Source material >>
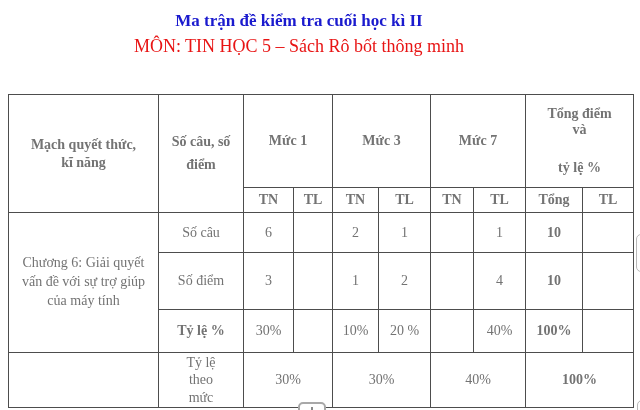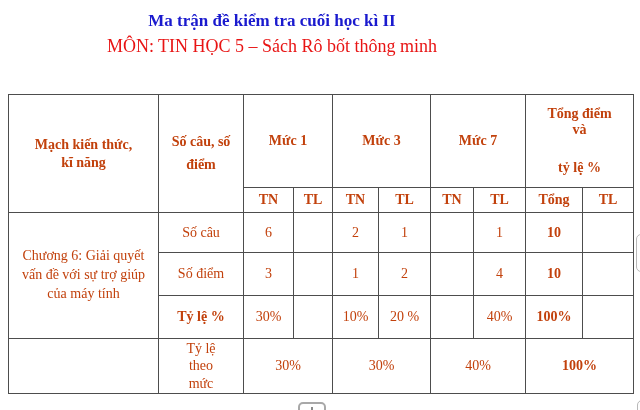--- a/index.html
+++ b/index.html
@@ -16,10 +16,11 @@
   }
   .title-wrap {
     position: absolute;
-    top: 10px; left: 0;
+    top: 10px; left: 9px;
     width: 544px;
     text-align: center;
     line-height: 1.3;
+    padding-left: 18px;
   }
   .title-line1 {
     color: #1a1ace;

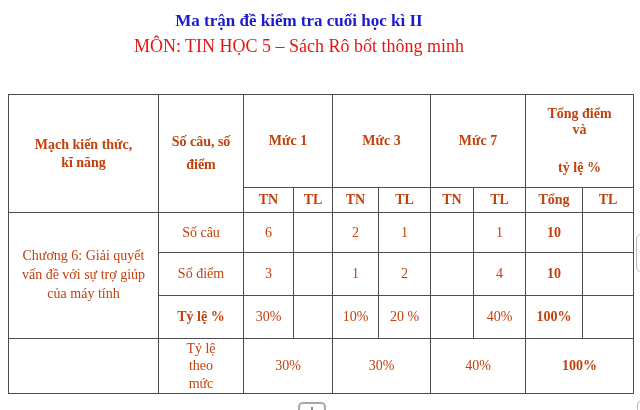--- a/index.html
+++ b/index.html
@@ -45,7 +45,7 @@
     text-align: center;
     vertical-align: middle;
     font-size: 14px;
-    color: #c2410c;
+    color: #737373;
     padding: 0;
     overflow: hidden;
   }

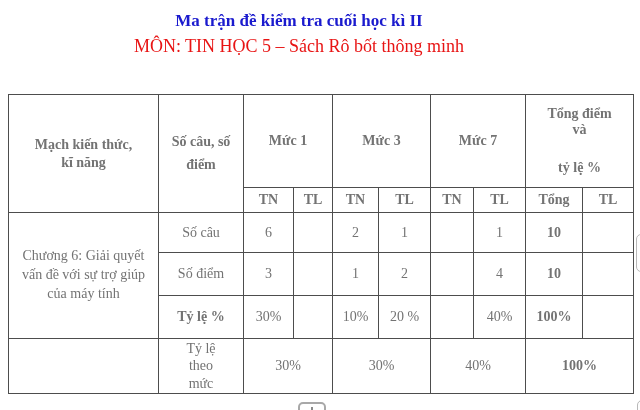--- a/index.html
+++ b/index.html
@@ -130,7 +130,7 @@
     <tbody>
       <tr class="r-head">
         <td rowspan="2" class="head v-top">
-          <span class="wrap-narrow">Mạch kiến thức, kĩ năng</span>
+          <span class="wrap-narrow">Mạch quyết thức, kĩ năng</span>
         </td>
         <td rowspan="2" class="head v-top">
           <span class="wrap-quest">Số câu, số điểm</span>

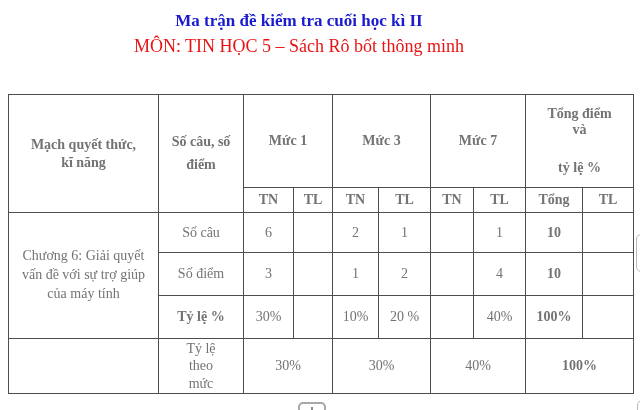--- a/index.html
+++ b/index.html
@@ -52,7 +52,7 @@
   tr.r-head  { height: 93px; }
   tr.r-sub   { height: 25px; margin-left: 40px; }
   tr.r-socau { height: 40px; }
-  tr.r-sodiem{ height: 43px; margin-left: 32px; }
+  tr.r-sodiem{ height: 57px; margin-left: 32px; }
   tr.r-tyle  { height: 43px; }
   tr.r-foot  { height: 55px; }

Directions for this task >> Extract every line from the records above that contains the word "left".

Solved problem >>
-    top: 10px; left: 0;
+    top: 10px; left: 9px;
+    padding-left: 18px;
   tr.r-sub   { height: 25px; margin-left: 40px; }
-  tr.r-sodiem{ height: 43px; margin-left: 32px; }
+  tr.r-sodiem{ height: 57px; margin-left: 32px; }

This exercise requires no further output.